Architecture

A walk through what’s in this repo, where each concern lives, and how the runtime pieces connect when a TFactory task fires. Everything below reflects what’s actually on main as of the last commit — see Progress for the live task status.

Pipeline spine (5 lanes)

flowchart TD
    H["AIFactory branch / Claude Code / any tool"] -->|"/handover-to-tfactory"| MCP["TFactory MCP"]
    MCP --> P["Planner<br/>(test_plan.json)"]

    P --> U["Gen-Unit"]
    P --> B["Gen-Browser"]
    P --> A["Gen-API"]
    P --> I["Gen-Integration"]
    P --> M["Gen-Mutation"]

    U --> X["Executor<br/>(sandboxed per subtask · .tfactory.yml target addressing;<br/>browser lane in a Nix k8s Job, RFC-0005 Tier A)"]
    B --> X
    A --> X
    I --> X
    M --> X

    X --> E["Evaluator<br/>(five-signal verdict: coverage · stability ·<br/>mutation · lint-promotion · semantic-relevance)"]
    E --> T["Triager<br/>(update-in-place vs create-new via tests-catalog.json)"]
    T --> R["git commit + PR comment<br/>(dry-run by default)"]

The middle row is the five-lane spine — one generator per modality (unit, browser, api, integration, mutation).

All five lanes are wired (TFactory v0.9.x). Lane dispatch is gated per the Lane enum: Lane.UNIT runs pytest; Lane.BROWSER runs Playwright in a per-task Nix toolchain inside an ephemeral Kubernetes Job (RFC-0005 Tier A), capturing screenshots (findings/screenshots/) and Playwright video recordings (findings/videos/); Lane.API and Lane.INTEGRATION use the same per-framework Docker runner image dispatch plus the HTTP HAR recorder from agents/evidence/http_recorder.py; Lane.MUTATION shells out to Stryker for TypeScript or mutate_probe.py for Python. Evidence artefacts (screenshots / video / trace / HAR) are captured per test, served by the portal and rendered in the task-detail Acceptance and Evidence tabs, and also surfaced in the CFactory cockpit on the finished task.

Lane status

Lane	Phase	Framework examples	Status
Unit	1	pytest, Jest, vitest	Active
Browser	2	Playwright (chromium/firefox/webkit)	Active (Nix toolchain in ephemeral Kubernetes Job)
API	3	pytest-httpx, supertest, dredd	Active
Integration	4	testcontainers-python, testcontainers-node	Active
Mutation	5	mutmut, cosmic-ray, Stryker	Active

The framework descriptor registry (framework_registry/) catalogs 80 frameworks across the five lanes; .tfactory.yml configures targets (HTTP / kubernetes / docker_compose / feature_flag) for each lane.

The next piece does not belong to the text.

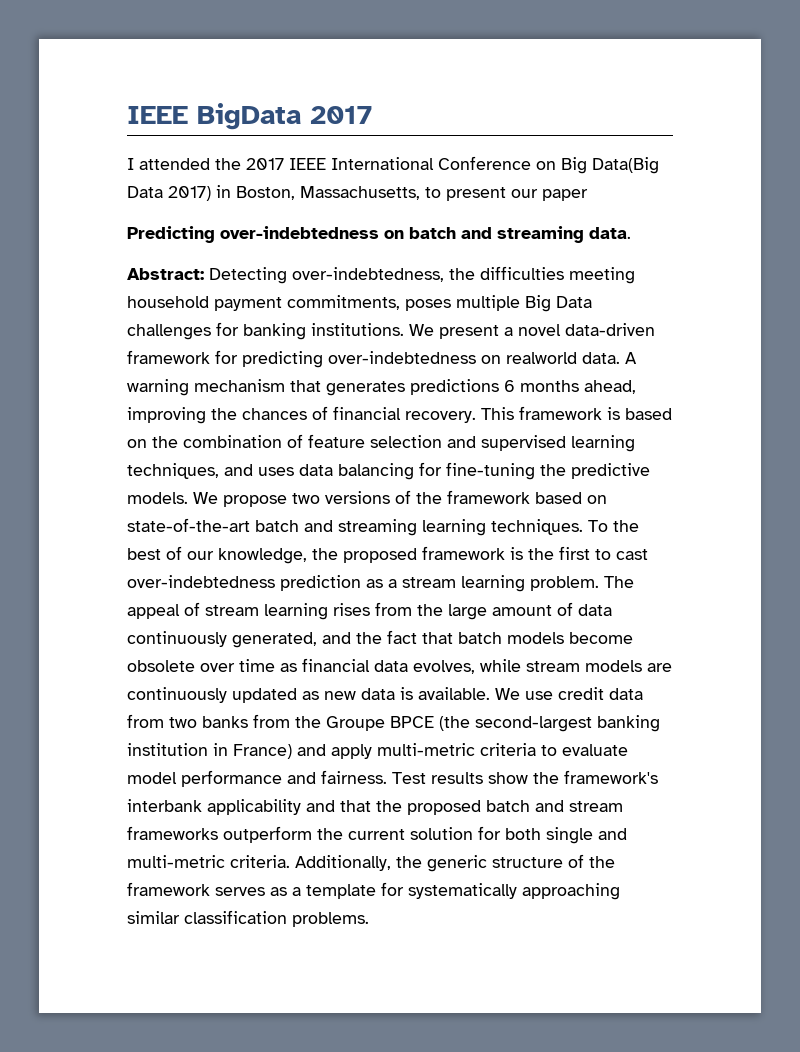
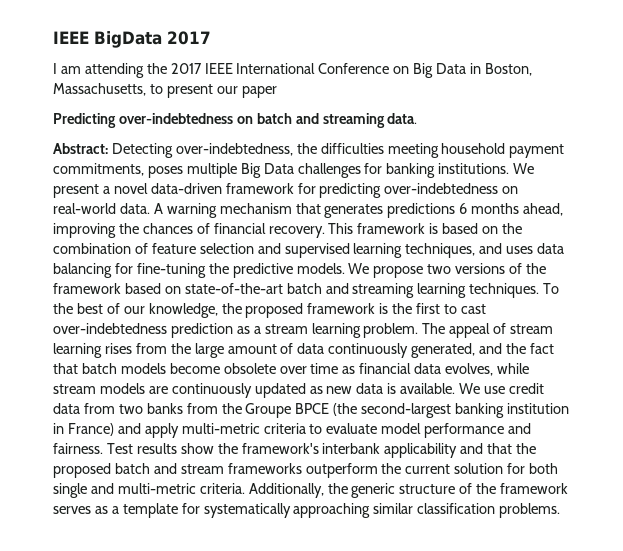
[139,158,210,170] attended -> [60,63,144,78] am attending
[592,157,659,174] [127,186,211,201] Data(Big Data 2017) -> [436,63,467,74] Data
[506,352,577,364] realworld -> [53,203,116,214] real-world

The tests-catalog (tests_catalog/) persists cross-run continuity via tests-catalog.json committed alongside generated tests.

Review lane (analysis, opt-in)

The review lane (apps/backend/agents/review_lane.py) is an analysis lane that runs an LLM “staff engineer” reviewer over the build’s changed code and writes findings to findings/review.json. It is not part of the 5-lane test-runner spine above — it produces a complementary verify signal alongside the test lanes and never touches the Evaluator / Triager / verdict contract.

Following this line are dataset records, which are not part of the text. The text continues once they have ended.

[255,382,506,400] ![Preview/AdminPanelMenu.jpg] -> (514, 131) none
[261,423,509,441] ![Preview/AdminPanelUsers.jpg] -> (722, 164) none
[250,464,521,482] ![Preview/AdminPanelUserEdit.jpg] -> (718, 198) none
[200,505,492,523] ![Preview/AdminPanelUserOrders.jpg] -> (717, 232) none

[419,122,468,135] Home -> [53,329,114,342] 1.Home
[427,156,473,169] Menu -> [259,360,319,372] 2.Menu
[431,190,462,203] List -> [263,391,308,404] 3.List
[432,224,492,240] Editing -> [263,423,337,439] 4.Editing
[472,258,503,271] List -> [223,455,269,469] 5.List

Opt-in, default OFF. schedule_review(...) runs the lane only when TFACTORY_REVIEW_LANE=1. When enabled it is scheduled (fire-and-forget) from the generator’s success path and runs in parallel with the Evaluator.
Additive output. It writes findings/review.json (a list of findings) and patches status.json (status="reviewing" → reviewed, with review_findings_count). It does not block or feed the verdict path.
Reuses proven plumbing. The same SDK + session seam as gen_functional (_resolve_client / run_agent_session); the persona prompt is prompts/review_lane.md, adapted from the vendored code-reviewer agent.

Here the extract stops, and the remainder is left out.